The University is using legal measures in an attempt to acquire communication records used in a book about the 2006 lacrosse rape case.
To collect evidence as defense in a civil lawsuit, lawyers for Duke recently filed a motion in federal court to compel KC Johnson, co-author of a book criticizing Duke and Durham’s handling of the case, to surrender records of communication between Johnson, members of the lacrosse team and other parties involved, said Patrick Strawbridge, Johnson’s attorney.
Johnson has not handed over the records because the University’s demand is an encroachment on freedom of the press guaranteed by the First Amendment of the U.S. Constitution, Strawbridge added.
“We believe that KC Johnson would not be a proper witness in any case for the information they are seeking,” he said. “We especially don’t believe he’s proper, given First Amendment protections that apply to unpublished communications of a journalist.”
In September 2007, five months after charges were dropped against three Duke lacrosse players, Johnson, a professor of history at Brooklyn College, co-authored “Until Proven Innocent: Political Correctness and the Shameful Injustice of the Duke Lacrosse Rape Case.” The players were falsely accused of forcible rape and of kidnapping stripper Crystal Mangum. Johnson also founded the blog “Durham-in-Wonderland,” which he continues to update with information on the ongoing legal ramifications of the case.
In subsequent years, a civil lawsuit filed by unindicted lacrosse players and their parents accused the University of punishing team members who were not charged with any crimes and giving players poor legal counsel. A federal judge in North Carolina rejected some claims in 2011, but allowed others to proceed against several University administrators, including President Richard Brodhead.
On Sept. 17, Duke’s attorneys filed a subpoena in the U.S. District Court of Portland, Maine seeking documents related to Johnson’s communication with individuals involved in the case.

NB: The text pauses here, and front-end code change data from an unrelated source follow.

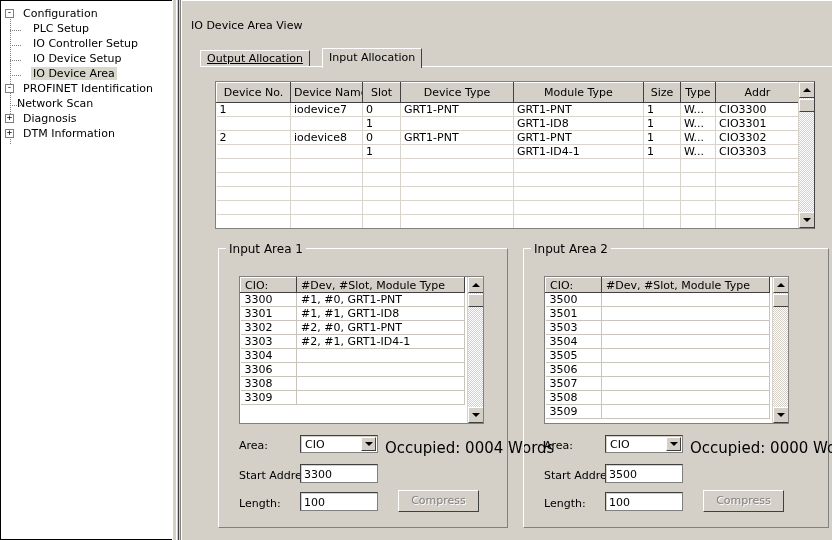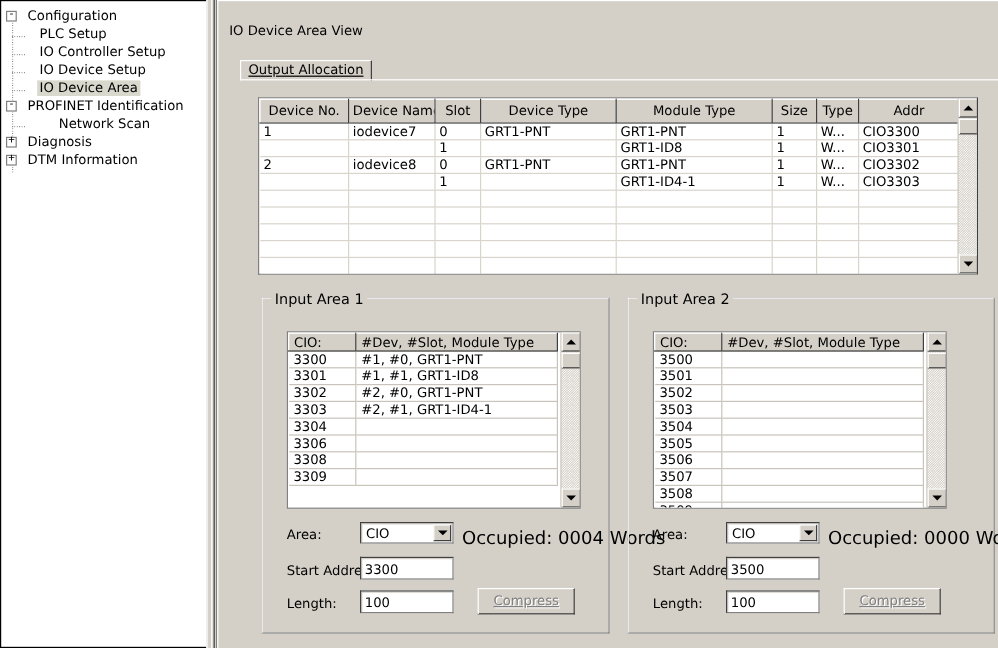--- a/index.html
+++ b/index.html
@@ -344,6 +344,9 @@
     <div id="tabstrip">
       <div class="tab" style="left:0px;text-decoration:underline;">
         <span>Output Allocation</span>
+      </div>
+      <div class="tab active" style="left:122px;">
+        <span>Input Allocation</span>
       </div>
     </div>
   </div>

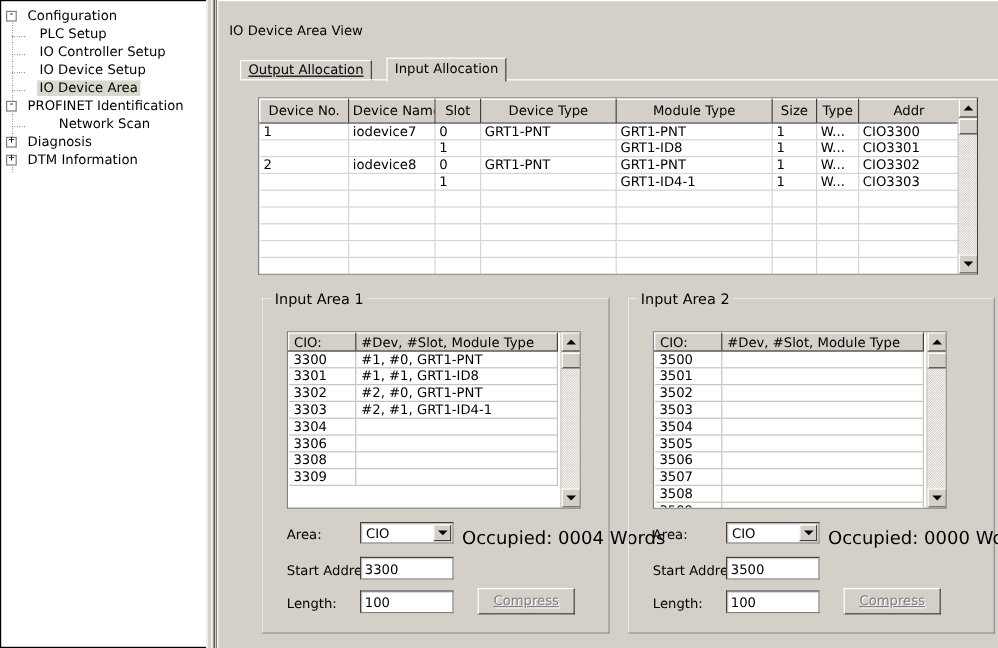--- a/index.html
+++ b/index.html
@@ -317,7 +317,7 @@
       </div>
 
       <div class="tnode" style="position:absolute; left:4px; top:95px;">
-        <div class="tlabel" style="left:44px;"><span>Network Scan</span></div>
+        <div class="tlabel" style="left:12px;"><span>Network Scan</span></div>
       </div>
 
       <div class="tnode" style="position:absolute; left:4px; top:110px;">

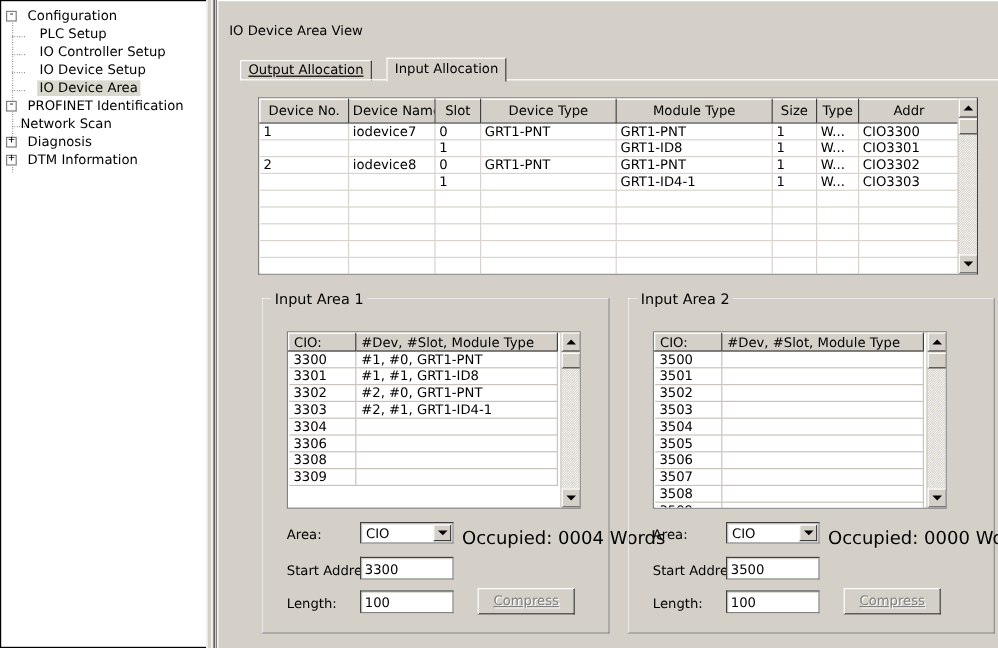--- a/index.html
+++ b/index.html
@@ -594,10 +594,6 @@
             <td></td>
           </tr>
           <tr>
-            <td>3502</td>
-            <td></td>
-          </tr>
-          <tr>
             <td>3503</td>
             <td></td>
           </tr>

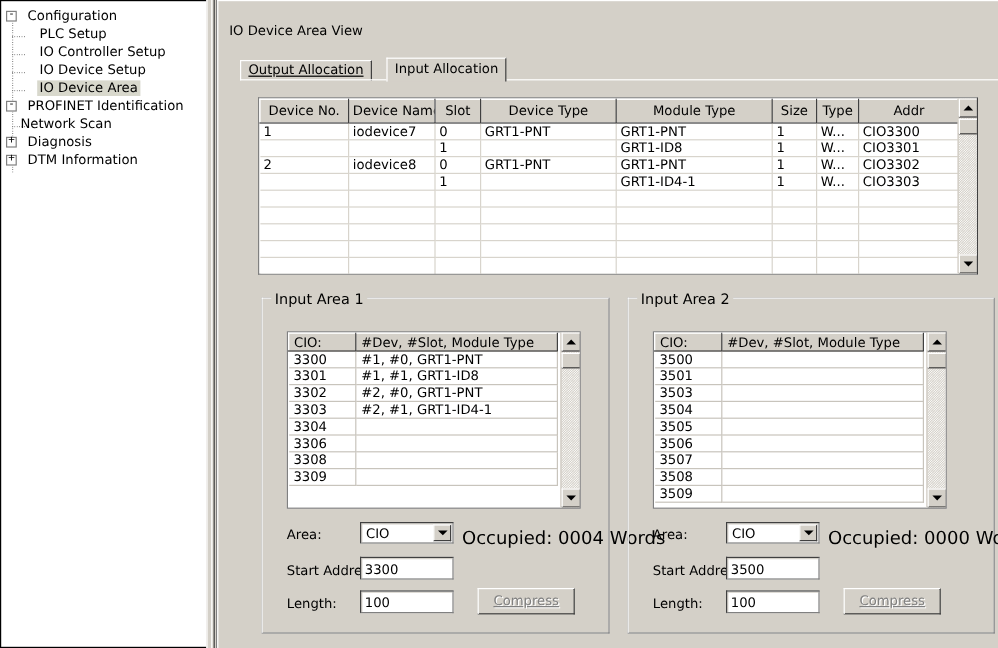--- a/index.html
+++ b/index.html
@@ -270,7 +270,7 @@
     color: #808080;
     text-shadow: 1px 1px 0 #fff;
   }
-  .btn span { display: block; text-decoration: underline; }
+  .btn span { display: block; }
   .occ { position: absolute; font-size: 15px; white-space: nowrap; }
 </style>
 </head>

He has thus far declined to testify or provide the records, which has put a roadblock in the case between the former players and the University.
Duke is seeking Johnson’s records because its attorneys contend that, during the 2006 trial, the accused players or their attorneys shared information with Johnson that would invalidate the protection given by attorney-client privilege. This includes information such as how players decided to access DukeCard swipe history data that helped create time-dependent alibis, according to filings by the attorneys. Duke also intends to show that University lawyers did not provide poor counsel by presenting the legal advice the accused received from their private attorneys.
Peter DeTroy, an attorney from Portland who is representing Duke locally, deferred comment to Duke’s lead outside counsel, the Raleigh-based law firm Ellis and Winters.
Ellis and Winters declined to comment, as the matter is related to pending litigation in the U.S. District Courts for the Middle District of North Carolina and for the District of Maine, Tom Segars, an attorney from the firm, wrote in an email Tuesday.
Although the University’s counsel itself is not directly involved in the legal proceedings concerning Johnson’s records, Pamela Bernard, vice president and general counsel for Duke, could not be reached for comment on matters pertaining to this topic.
In the Sept. 17 filing, DeTroy responded to Strawbridge’s argument by noting that the University is seeking information from sources named openly in Johnson’s book, not anonymous sources.
Strawbridge said this rebuttal is irrelevant to the outcome of the case.
“Our view is that the information that the University is seeking... was always meant to be kept confidential,” Strawbridge said. “But it doesn’t matter—confidential or non-confidential—the federal rules and the First Amendment prohibit Duke from accessing notes in these circumstances.”